Among these records, which lines include "White"? Copy them out.
━━━ Records for this task
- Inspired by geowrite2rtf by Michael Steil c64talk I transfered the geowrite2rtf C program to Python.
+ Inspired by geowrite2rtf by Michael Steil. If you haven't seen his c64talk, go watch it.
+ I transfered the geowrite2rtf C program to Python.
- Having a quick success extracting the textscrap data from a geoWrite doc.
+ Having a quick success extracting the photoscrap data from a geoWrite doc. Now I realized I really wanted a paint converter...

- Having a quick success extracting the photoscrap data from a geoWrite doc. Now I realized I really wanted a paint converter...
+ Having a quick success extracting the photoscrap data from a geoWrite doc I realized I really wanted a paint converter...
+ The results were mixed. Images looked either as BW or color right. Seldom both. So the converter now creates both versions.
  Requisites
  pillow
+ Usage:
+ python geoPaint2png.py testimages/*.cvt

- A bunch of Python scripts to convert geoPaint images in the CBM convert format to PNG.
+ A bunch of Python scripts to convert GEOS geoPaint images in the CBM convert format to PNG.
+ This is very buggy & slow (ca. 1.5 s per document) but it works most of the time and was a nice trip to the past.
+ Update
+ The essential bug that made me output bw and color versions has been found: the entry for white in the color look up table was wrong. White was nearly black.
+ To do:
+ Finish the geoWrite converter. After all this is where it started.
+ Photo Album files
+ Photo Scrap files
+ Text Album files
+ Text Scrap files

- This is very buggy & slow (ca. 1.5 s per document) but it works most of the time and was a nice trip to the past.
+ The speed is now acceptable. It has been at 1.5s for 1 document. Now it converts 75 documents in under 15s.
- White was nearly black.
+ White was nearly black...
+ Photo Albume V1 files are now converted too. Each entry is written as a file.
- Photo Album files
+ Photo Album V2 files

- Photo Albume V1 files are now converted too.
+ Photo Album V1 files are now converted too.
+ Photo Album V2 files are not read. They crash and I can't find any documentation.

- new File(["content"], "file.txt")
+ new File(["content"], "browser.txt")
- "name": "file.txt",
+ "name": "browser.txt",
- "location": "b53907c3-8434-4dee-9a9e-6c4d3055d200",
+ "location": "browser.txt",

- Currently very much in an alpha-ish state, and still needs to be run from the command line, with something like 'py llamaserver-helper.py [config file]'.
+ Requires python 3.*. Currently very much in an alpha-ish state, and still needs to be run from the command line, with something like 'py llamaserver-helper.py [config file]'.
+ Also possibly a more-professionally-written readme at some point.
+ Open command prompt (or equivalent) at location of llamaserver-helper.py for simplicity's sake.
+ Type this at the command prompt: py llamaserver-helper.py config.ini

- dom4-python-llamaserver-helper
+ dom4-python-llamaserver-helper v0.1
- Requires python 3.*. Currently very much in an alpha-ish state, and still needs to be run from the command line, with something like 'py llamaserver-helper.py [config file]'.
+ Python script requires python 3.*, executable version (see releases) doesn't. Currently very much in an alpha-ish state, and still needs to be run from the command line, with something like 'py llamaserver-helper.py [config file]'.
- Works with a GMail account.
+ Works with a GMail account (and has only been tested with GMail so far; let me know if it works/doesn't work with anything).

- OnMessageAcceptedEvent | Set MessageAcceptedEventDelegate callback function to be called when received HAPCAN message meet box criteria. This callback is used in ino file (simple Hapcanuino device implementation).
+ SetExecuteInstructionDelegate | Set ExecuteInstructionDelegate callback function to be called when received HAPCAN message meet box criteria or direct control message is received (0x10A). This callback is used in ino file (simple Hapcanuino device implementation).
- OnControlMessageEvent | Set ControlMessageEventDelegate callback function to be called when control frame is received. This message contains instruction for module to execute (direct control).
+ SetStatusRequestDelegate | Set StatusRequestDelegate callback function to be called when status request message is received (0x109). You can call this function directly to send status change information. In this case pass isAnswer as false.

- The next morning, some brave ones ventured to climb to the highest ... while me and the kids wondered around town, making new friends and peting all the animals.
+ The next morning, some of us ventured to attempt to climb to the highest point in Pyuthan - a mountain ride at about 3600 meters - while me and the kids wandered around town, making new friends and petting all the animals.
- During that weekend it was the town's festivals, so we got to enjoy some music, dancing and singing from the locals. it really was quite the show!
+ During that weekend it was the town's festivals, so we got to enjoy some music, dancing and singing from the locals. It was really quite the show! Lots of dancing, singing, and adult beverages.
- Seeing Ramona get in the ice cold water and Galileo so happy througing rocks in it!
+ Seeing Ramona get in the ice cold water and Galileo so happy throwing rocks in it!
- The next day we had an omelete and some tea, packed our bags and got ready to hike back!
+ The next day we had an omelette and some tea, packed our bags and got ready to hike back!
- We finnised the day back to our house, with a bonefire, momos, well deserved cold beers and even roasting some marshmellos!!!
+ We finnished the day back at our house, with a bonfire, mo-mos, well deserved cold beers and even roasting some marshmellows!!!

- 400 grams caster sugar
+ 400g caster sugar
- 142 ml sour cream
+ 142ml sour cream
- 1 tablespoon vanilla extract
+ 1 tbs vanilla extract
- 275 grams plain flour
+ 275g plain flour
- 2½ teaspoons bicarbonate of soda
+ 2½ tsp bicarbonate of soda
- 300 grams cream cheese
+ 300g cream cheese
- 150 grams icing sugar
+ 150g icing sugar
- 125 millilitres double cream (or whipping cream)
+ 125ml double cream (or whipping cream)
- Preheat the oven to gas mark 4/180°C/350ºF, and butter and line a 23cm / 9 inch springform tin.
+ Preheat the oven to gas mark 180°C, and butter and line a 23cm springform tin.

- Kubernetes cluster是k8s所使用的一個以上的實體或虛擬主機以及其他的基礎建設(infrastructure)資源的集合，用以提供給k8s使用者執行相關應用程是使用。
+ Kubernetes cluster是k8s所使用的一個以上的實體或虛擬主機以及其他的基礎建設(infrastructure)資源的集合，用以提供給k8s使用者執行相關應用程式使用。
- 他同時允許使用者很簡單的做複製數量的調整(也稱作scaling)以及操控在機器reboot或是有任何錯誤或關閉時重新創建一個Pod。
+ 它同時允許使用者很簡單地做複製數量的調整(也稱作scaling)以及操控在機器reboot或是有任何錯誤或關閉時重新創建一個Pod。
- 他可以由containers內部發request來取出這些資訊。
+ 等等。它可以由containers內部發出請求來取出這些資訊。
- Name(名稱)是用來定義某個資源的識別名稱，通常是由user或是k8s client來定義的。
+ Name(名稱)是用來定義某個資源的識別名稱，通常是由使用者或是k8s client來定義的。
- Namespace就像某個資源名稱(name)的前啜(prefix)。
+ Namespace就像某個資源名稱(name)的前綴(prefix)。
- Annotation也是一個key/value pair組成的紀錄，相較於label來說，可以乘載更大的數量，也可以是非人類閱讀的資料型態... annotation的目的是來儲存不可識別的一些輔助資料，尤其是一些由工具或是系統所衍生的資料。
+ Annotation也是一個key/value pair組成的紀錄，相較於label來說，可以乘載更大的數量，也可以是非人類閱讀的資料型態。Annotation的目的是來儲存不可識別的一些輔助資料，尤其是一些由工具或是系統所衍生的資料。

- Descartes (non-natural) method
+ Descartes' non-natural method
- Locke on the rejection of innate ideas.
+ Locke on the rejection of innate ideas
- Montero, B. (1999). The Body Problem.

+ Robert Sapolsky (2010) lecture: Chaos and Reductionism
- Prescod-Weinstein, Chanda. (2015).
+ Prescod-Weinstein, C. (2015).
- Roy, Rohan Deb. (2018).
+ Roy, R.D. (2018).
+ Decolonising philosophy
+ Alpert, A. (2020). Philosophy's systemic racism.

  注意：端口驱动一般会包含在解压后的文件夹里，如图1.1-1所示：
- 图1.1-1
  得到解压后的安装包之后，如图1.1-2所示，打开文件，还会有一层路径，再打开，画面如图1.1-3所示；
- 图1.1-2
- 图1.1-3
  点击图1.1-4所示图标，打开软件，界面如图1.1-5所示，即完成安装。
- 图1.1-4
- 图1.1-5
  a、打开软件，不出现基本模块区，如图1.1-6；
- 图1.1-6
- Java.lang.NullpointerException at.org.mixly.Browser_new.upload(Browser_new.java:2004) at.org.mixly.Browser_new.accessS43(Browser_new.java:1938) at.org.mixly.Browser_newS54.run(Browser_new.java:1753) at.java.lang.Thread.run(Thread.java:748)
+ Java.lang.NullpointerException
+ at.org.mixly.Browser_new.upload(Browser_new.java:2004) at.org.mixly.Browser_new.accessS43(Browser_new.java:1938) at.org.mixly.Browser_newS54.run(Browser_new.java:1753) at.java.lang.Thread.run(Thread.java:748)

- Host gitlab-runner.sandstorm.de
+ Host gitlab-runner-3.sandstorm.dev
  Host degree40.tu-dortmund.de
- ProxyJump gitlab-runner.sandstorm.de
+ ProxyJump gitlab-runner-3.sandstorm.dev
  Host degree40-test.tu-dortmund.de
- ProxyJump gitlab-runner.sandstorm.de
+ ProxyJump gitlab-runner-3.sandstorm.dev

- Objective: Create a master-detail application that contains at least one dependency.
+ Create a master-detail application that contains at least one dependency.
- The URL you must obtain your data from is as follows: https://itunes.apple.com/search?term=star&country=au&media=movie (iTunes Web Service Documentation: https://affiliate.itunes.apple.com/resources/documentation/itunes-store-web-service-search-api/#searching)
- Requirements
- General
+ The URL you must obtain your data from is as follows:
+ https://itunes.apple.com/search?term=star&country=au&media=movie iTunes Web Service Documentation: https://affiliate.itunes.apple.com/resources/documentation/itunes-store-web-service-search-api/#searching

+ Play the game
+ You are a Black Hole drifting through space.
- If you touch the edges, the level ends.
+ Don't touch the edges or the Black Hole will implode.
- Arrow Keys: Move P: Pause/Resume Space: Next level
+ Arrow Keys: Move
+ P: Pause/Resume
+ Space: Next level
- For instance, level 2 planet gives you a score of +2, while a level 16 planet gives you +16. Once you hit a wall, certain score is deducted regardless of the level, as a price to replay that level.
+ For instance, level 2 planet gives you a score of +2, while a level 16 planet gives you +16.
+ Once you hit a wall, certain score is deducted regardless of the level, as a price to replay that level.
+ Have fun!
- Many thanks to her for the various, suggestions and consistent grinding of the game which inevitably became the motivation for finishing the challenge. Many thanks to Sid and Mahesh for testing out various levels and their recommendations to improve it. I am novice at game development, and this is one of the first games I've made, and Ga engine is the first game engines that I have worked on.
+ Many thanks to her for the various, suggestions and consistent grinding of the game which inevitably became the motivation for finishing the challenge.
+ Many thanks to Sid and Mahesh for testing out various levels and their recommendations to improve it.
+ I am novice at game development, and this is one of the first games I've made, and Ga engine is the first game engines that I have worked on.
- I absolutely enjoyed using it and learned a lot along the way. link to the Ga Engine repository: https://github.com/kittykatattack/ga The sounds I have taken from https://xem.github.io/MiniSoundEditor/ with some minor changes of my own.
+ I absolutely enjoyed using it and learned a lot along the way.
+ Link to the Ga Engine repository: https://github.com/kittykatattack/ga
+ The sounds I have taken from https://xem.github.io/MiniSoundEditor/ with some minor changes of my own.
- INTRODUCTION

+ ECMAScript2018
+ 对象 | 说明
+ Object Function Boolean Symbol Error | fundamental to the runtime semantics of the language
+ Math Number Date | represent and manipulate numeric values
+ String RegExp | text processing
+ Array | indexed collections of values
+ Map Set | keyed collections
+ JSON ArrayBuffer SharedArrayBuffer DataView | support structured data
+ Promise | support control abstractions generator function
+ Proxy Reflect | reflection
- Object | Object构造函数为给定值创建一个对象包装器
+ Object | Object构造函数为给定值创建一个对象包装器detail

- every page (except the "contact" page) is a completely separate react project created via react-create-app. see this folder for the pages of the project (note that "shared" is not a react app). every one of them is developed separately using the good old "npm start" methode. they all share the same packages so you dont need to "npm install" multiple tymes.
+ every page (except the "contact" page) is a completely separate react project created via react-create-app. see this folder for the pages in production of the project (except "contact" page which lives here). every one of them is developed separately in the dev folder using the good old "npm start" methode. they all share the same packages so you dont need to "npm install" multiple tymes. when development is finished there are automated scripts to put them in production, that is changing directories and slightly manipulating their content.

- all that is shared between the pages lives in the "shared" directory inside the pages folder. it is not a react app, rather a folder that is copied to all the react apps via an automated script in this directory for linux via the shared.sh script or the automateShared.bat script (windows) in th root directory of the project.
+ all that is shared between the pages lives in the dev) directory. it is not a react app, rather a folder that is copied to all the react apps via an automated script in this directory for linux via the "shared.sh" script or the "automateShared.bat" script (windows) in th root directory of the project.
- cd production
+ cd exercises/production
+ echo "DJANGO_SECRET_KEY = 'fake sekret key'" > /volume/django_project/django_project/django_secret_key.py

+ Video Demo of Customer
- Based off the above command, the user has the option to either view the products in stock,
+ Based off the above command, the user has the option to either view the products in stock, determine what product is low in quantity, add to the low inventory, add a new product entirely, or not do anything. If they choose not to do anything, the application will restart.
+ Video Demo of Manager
━━━━━━
## Task solution:
+ The essential bug that made me output bw and color versions has been found: the entry for white in the color look up table was wrong. White was nearly black.
- White was nearly black.
+ White was nearly black...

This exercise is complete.